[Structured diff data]
________

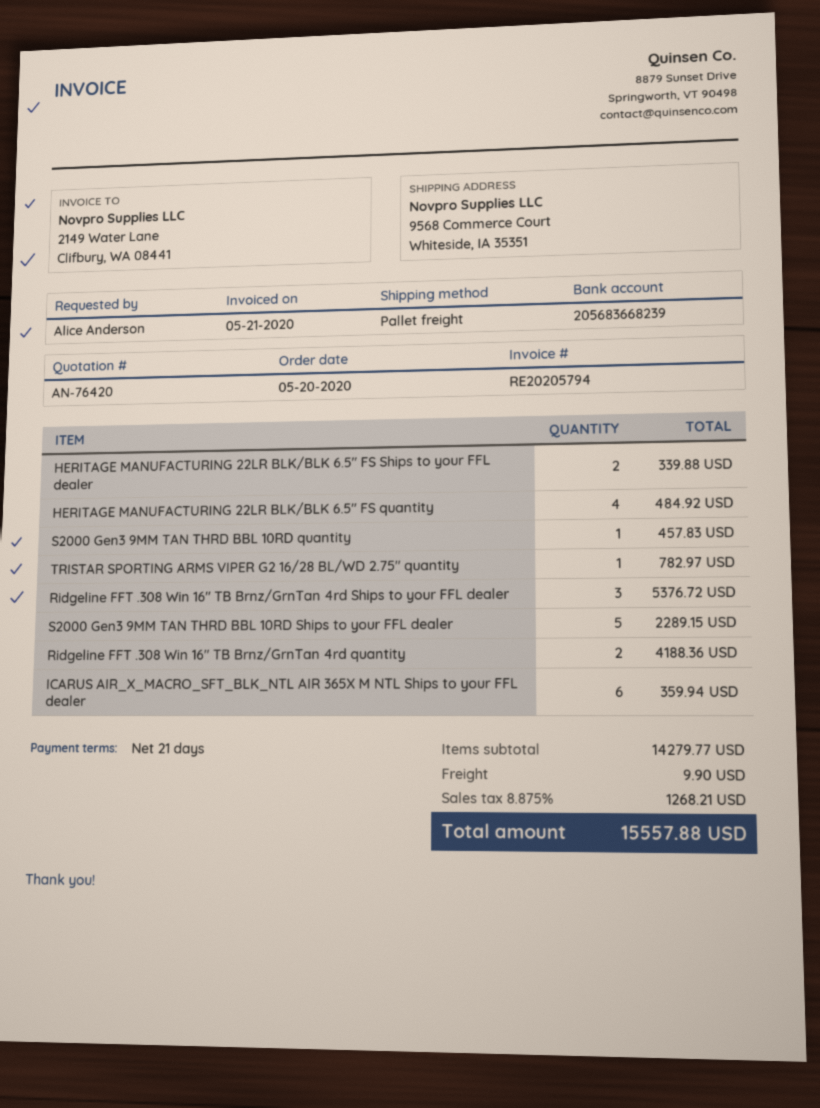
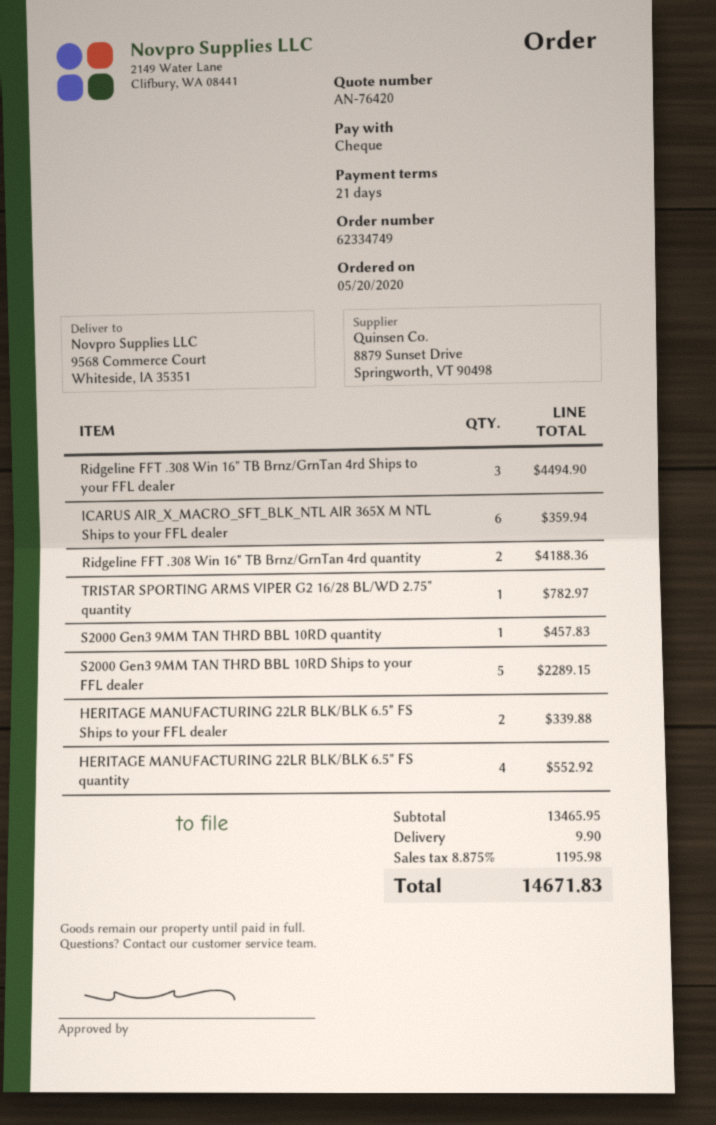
HERITAGE MANUFACTURING 22LR BLK/BLK 6.5" FS quantity: 4 for 484.92 -> 4 for 552.92
Ridgeline FFT .308 Win 16" TB Brnz/GrnTan 4rd Ships to your FFL dealer: 3 for 5376.72 -> 3 for 4494.90
subtotal: 14279.77 -> 13465.95
tax: 8.875% = 1268.21 -> 8.875% = 1195.98
total: 15557.88 -> 14671.83

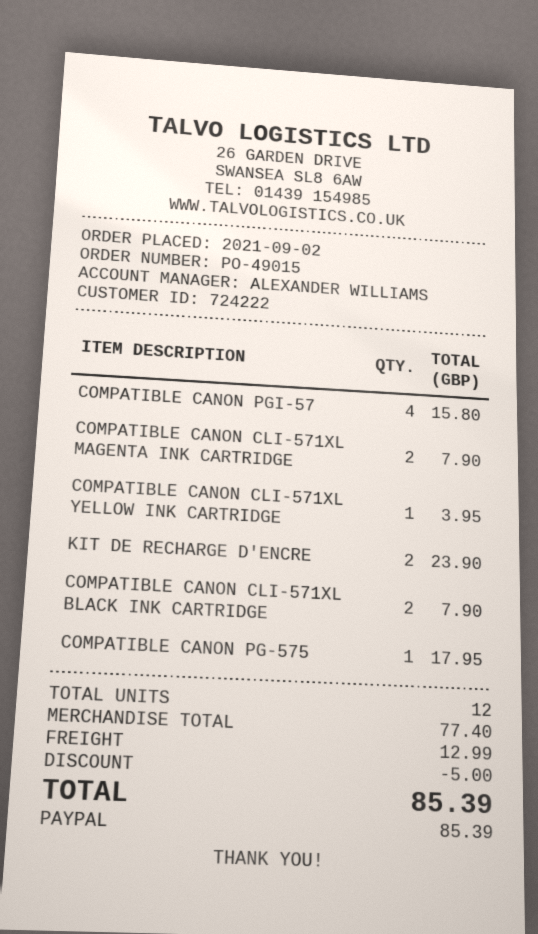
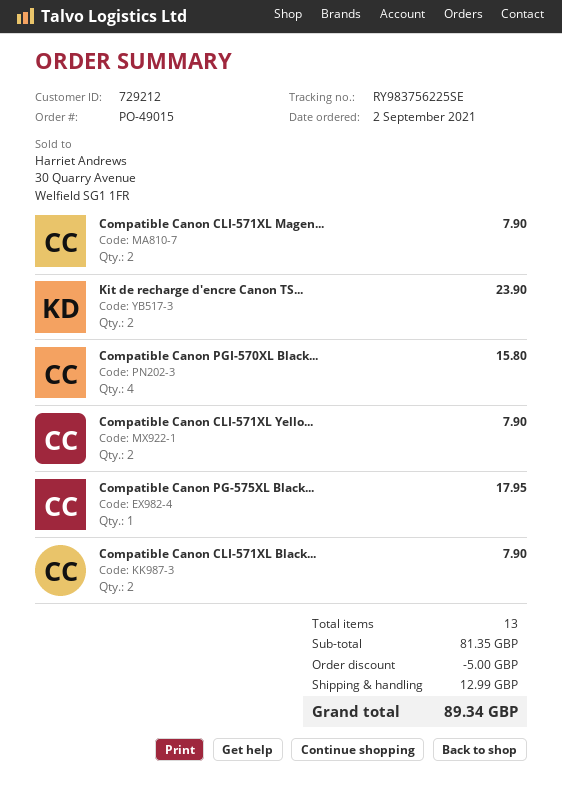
customer number: 724222 -> 729212
COMPATIBLE CANON CLI-571XL YELLOW INK CARTRIDGE: 1 for 3.95 -> 2 for 7.90
total quantity: 12 -> 13
subtotal: 77.40 -> 81.35
total: 85.39 -> 89.34

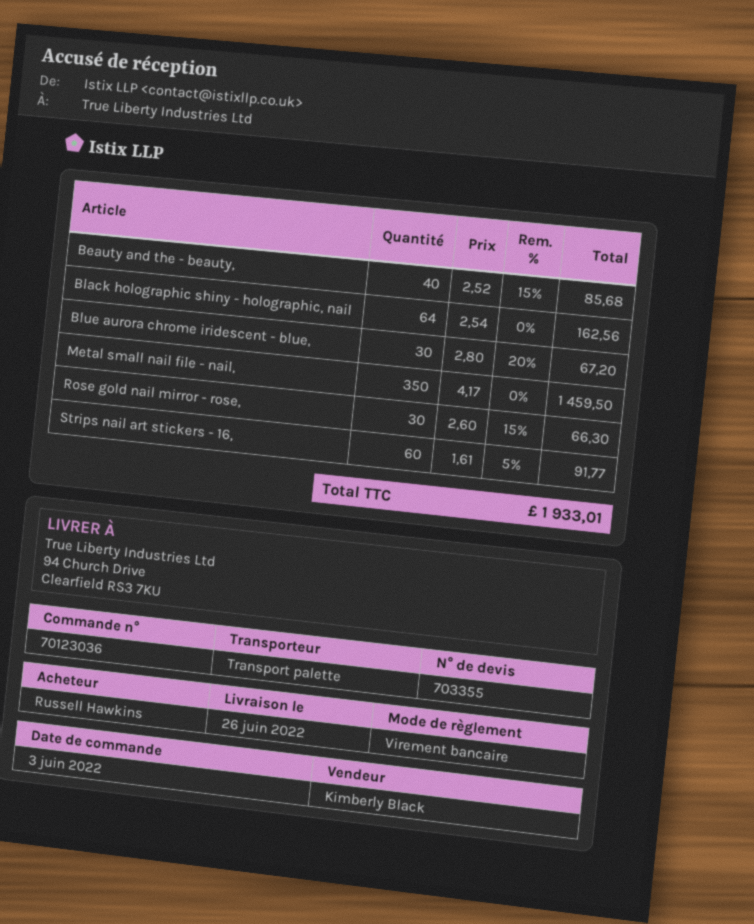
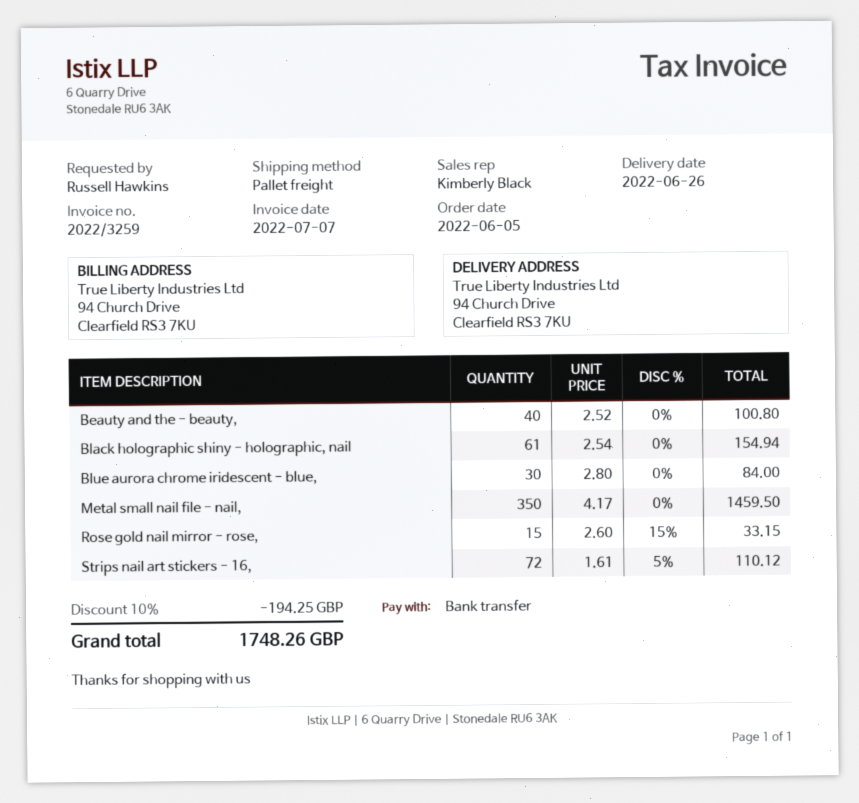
order date: 2022-06-03 -> 2022-06-05
Beauty and the - beauty,: 40 x 2.52 - 15% = 85.68 -> 40 x 2.52 = 100.80
Black holographic shiny - holographic, nail: 64 x 2.54 = 162.56 -> 61 x 2.54 = 154.94
Blue aurora chrome iridescent - blue,: 30 x 2.80 - 20% = 67.20 -> 30 x 2.80 = 84.00
Rose gold nail mirror - rose,: 30 x 2.60 - 15% = 66.30 -> 15 x 2.60 - 15% = 33.15
Strips nail art stickers - 16,: 60 x 1.61 - 5% = 91.77 -> 72 x 1.61 - 5% = 110.12
discount: none -> 10% = 194.25
total: 1933.01 -> 1748.26

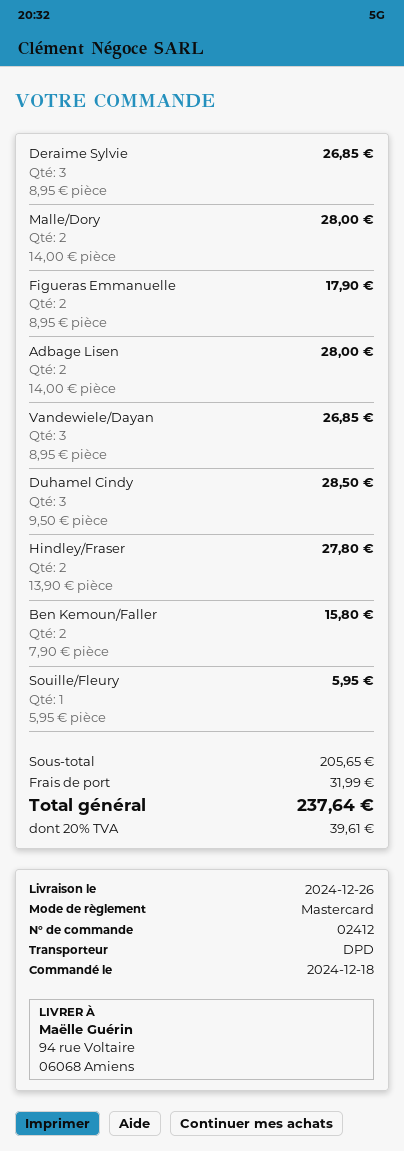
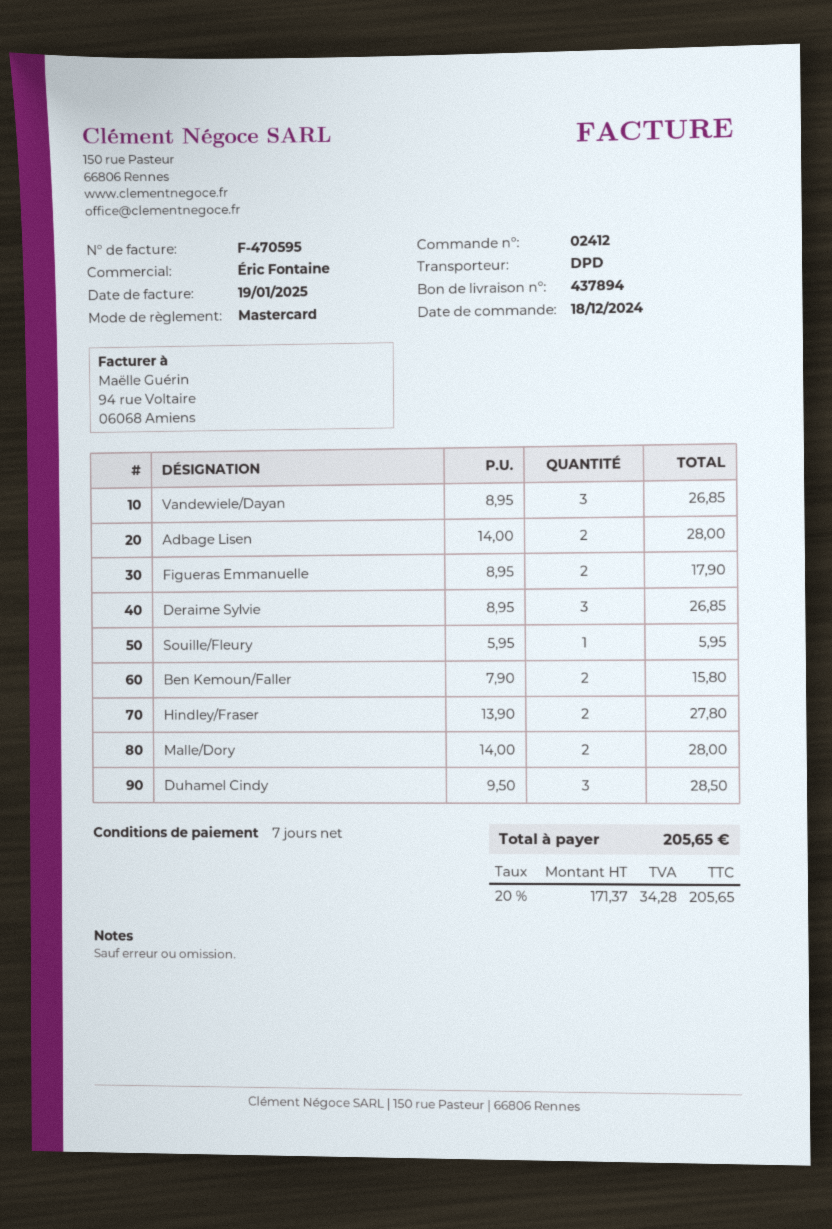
shipping: 31.99 -> none
tax: 20% = 39.61 -> 20% = 34.28
total: 237.64 -> 205.65

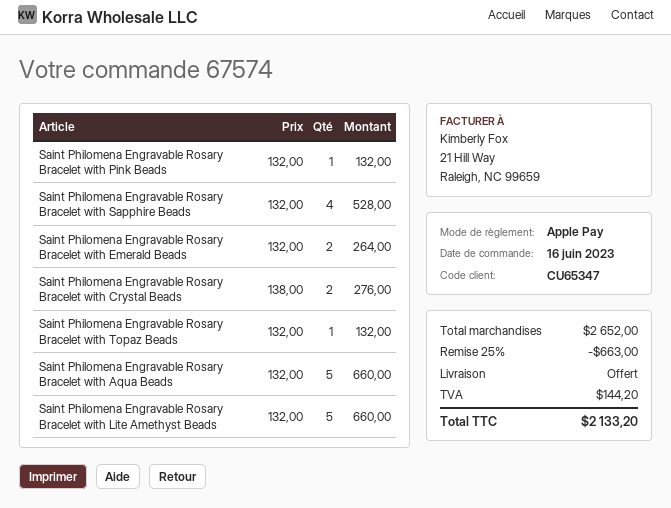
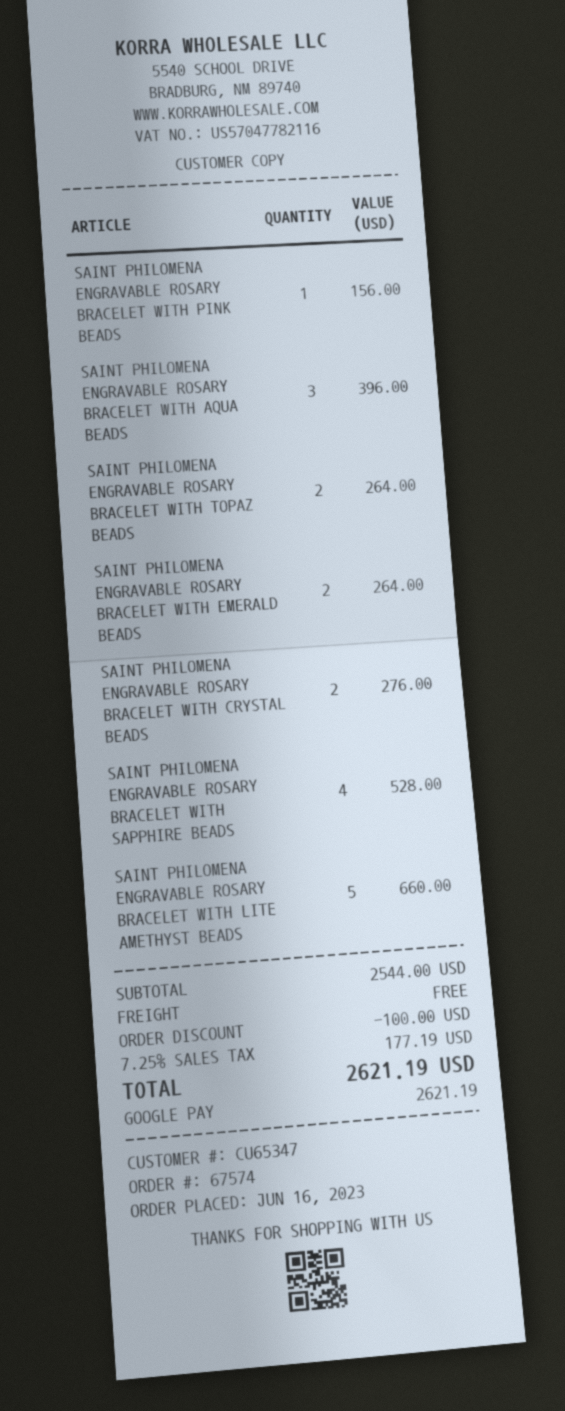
payment method: Apple Pay -> Google Pay
Saint Philomena Engravable Rosary Bracelet with Pink Beads: 1 for 132.00 -> 1 for 156.00
Saint Philomena Engravable Rosary Bracelet with Topaz Beads: 1 for 132.00 -> 2 for 264.00
Saint Philomena Engravable Rosary Bracelet with Aqua Beads: 5 for 660.00 -> 3 for 396.00
subtotal: 2652.00 -> 2544.00
discount: 663.00 -> 100.00
tax: 144.20 -> 177.19
total: 2133.20 -> 2621.19

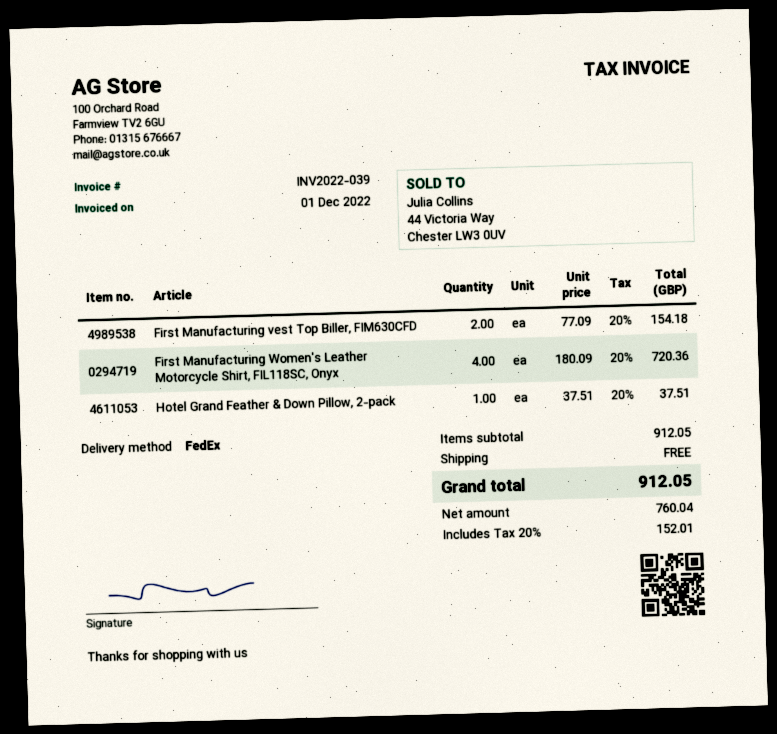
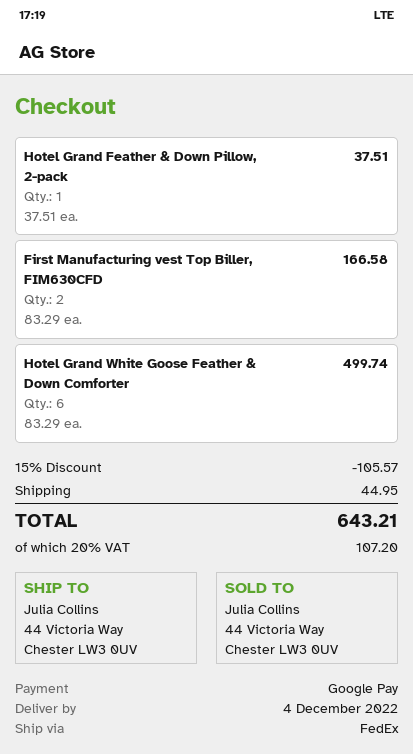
First Manufacturing vest Top Biller, FIM630CFD: 2 x 77.09 = 154.18 -> 2 x 83.29 = 166.58
First Manufacturing Women's Leather Motorcycle Shirt, FIL118SC, Onyx: 4 x 180.09 = 720.36 -> none
Hotel Grand White Goose Feather & Down Comforter: none -> 6 x 83.29 = 499.74
discount: none -> 15% = 105.57
shipping: 0.00 -> 44.95
tax: 20% = 152.01 -> 20% = 107.20
total: 912.05 -> 643.21

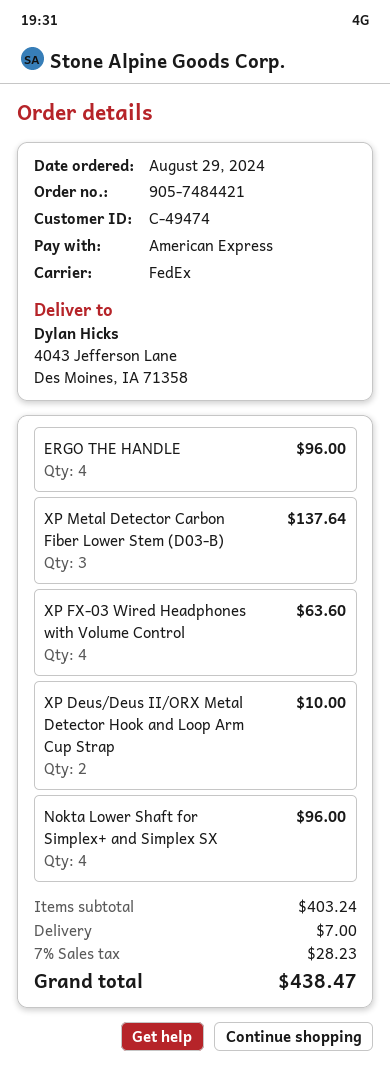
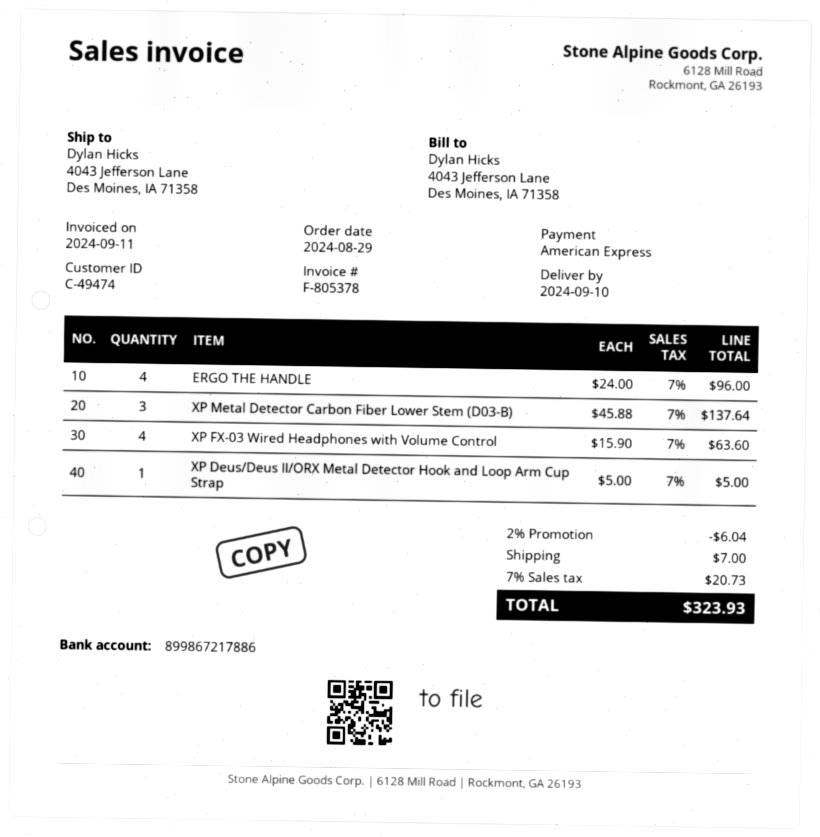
XP Deus/Deus II/ORX Metal Detector Hook and Loop Arm Cup Strap: 2 for 10.00 -> 1 for 5.00
Nokta Lower Shaft for Simplex+ and Simplex SX: 4 for 96.00 -> none
discount: none -> 2% = 6.04
tax: 7% = 28.23 -> 7% = 20.73
total: 438.47 -> 323.93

________

▶ **TASK TO COMPLETE**
Pictures excluded, reproduce only the part above that opens with the line holding "Blue aurora chrome" and closes with the line holding "Saint Philomena Engravable Rosary Bracelet with Topaz", exactly as written.

▶ **ANSWER SPACE**
Blue aurora chrome iridescent - blue,: 30 x 2.80 - 20% = 67.20 -> 30 x 2.80 = 84.00
Rose gold nail mirror - rose,: 30 x 2.60 - 15% = 66.30 -> 15 x 2.60 - 15% = 33.15
Strips nail art stickers - 16,: 60 x 1.61 - 5% = 91.77 -> 72 x 1.61 - 5% = 110.12
discount: none -> 10% = 194.25
total: 1933.01 -> 1748.26

shipping: 31.99 -> none
tax: 20% = 39.61 -> 20% = 34.28
total: 237.64 -> 205.65

payment method: Apple Pay -> Google Pay
Saint Philomena Engravable Rosary Bracelet with Pink Beads: 1 for 132.00 -> 1 for 156.00
Saint Philomena Engravable Rosary Bracelet with Topaz Beads: 1 for 132.00 -> 2 for 264.00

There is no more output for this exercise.